**What the task asks**. Taking the line with "- So in essence" as the first and the last line of the entries as the final one, copy that span exactly.

==================================================

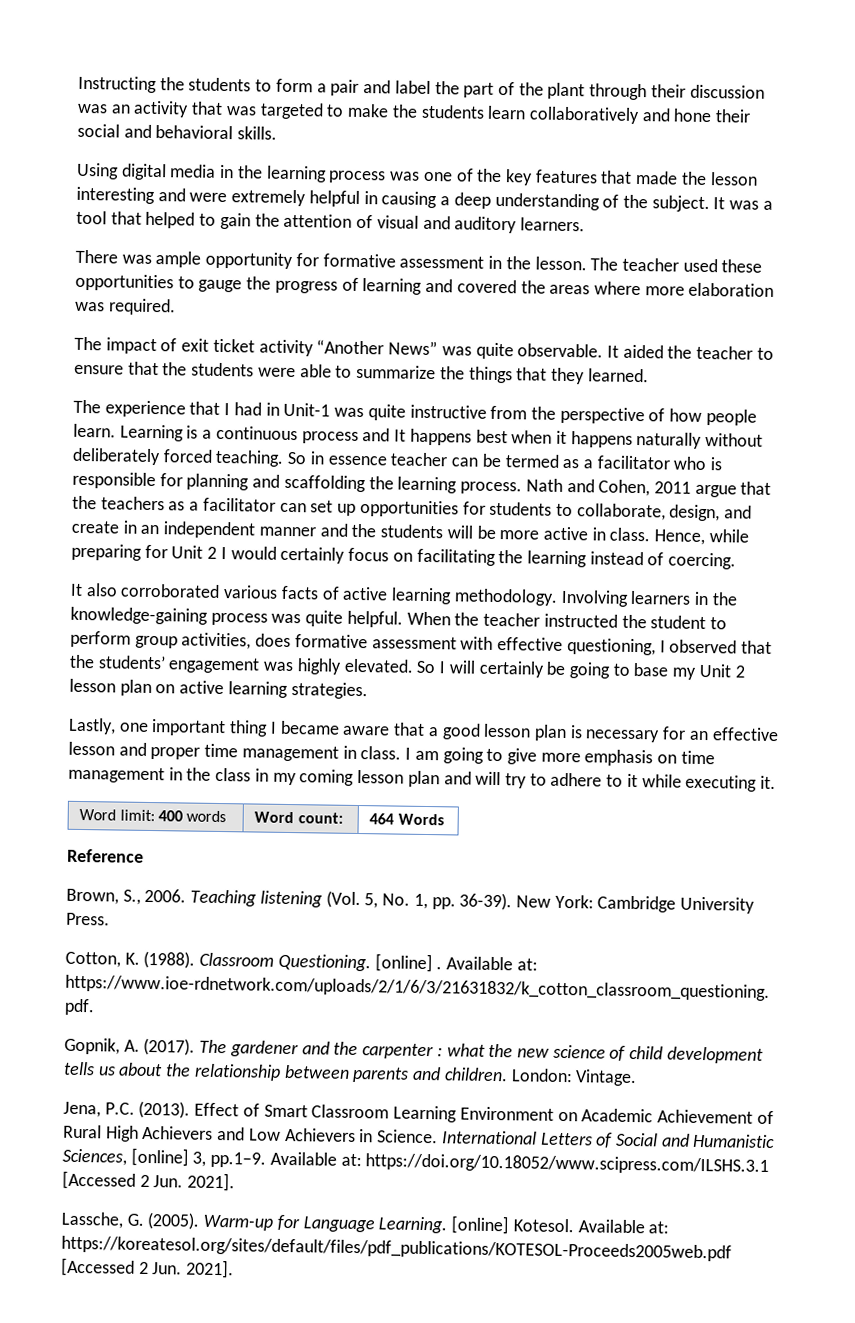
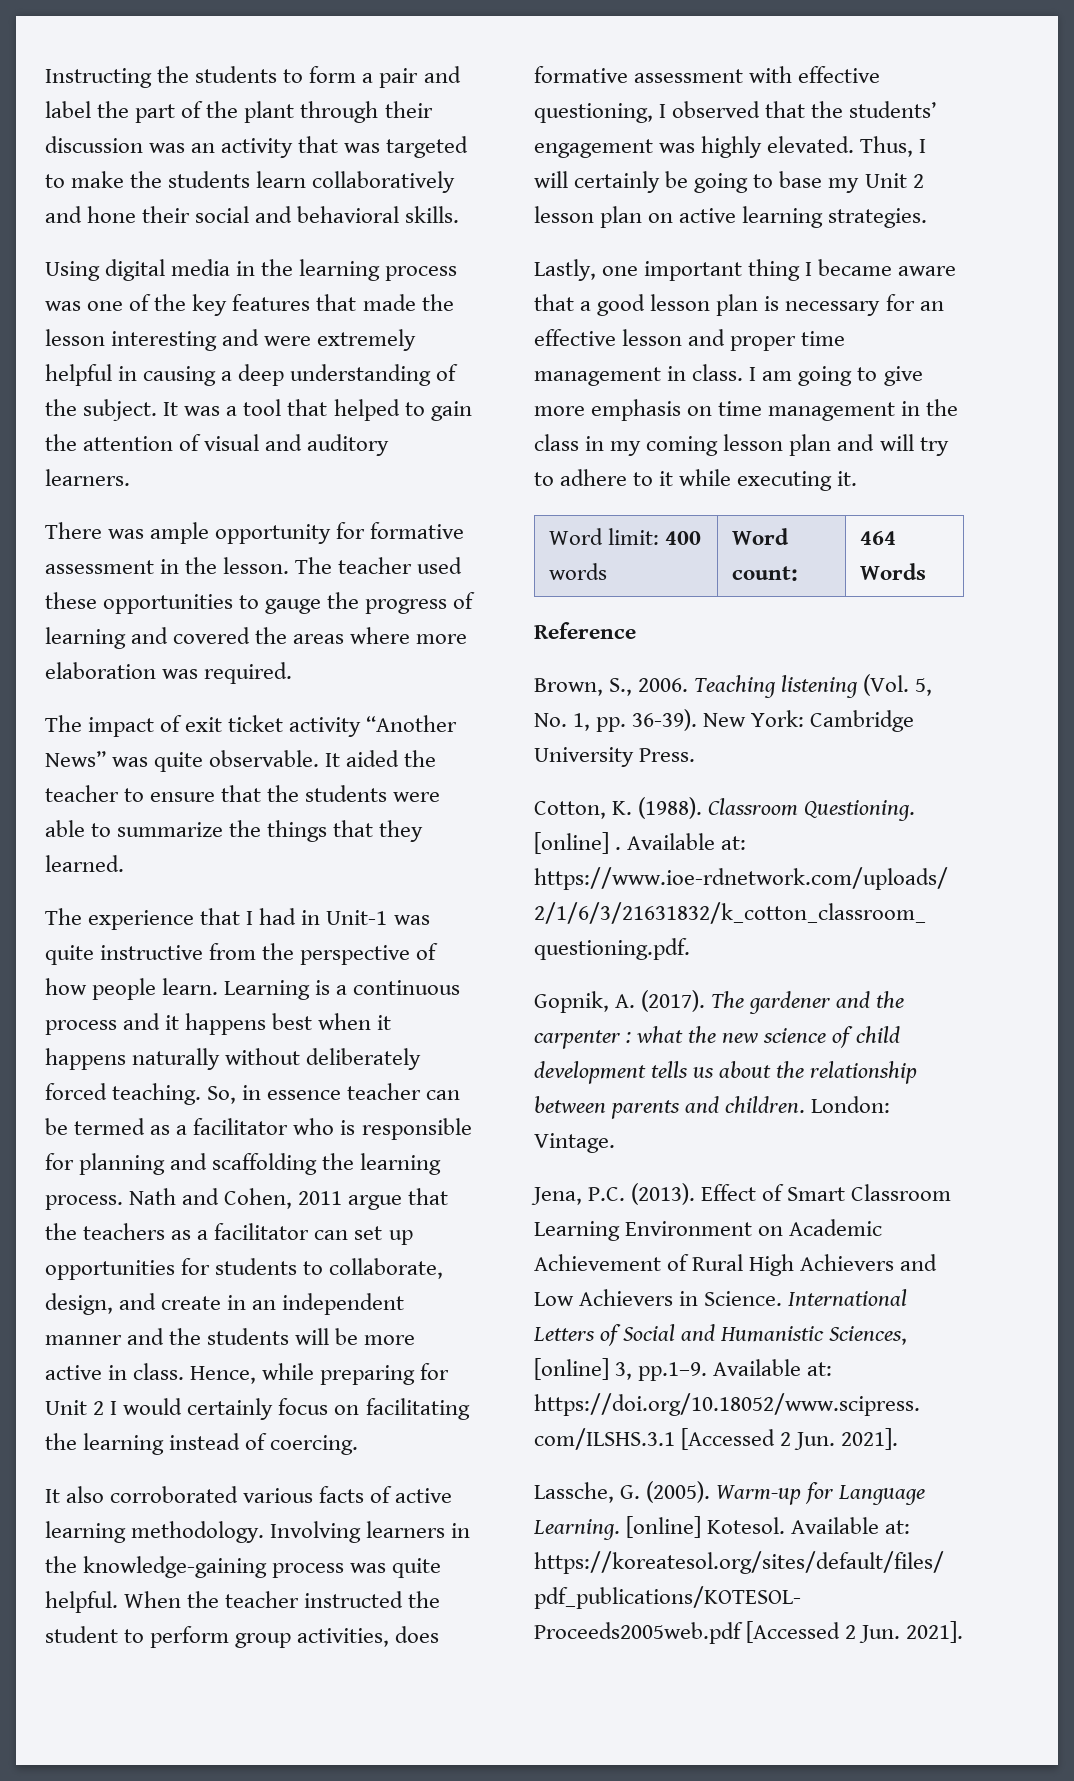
- Learning is a continuous process and It happens best when it happens naturally without deliberately forced teaching.
+ Learning is a continuous process and it happens best when it happens naturally without deliberately forced teaching.
- So in essence teacher can be termed as a facilitator who is responsible for planning and scaffolding the learning process.
+ So, in essence teacher can be termed as a facilitator who is responsible for planning and scaffolding the learning process.
- So I will certainly be going to base my Unit 2 lesson plan on active learning strategies.
+ Thus, I will certainly be going to base my Unit 2 lesson plan on active learning strategies.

==================================================

**Task result**.
- So in essence teacher can be termed as a facilitator who is responsible for planning and scaffolding the learning process.
+ So, in essence teacher can be termed as a facilitator who is responsible for planning and scaffolding the learning process.
- So I will certainly be going to base my Unit 2 lesson plan on active learning strategies.
+ Thus, I will certainly be going to base my Unit 2 lesson plan on active learning strategies.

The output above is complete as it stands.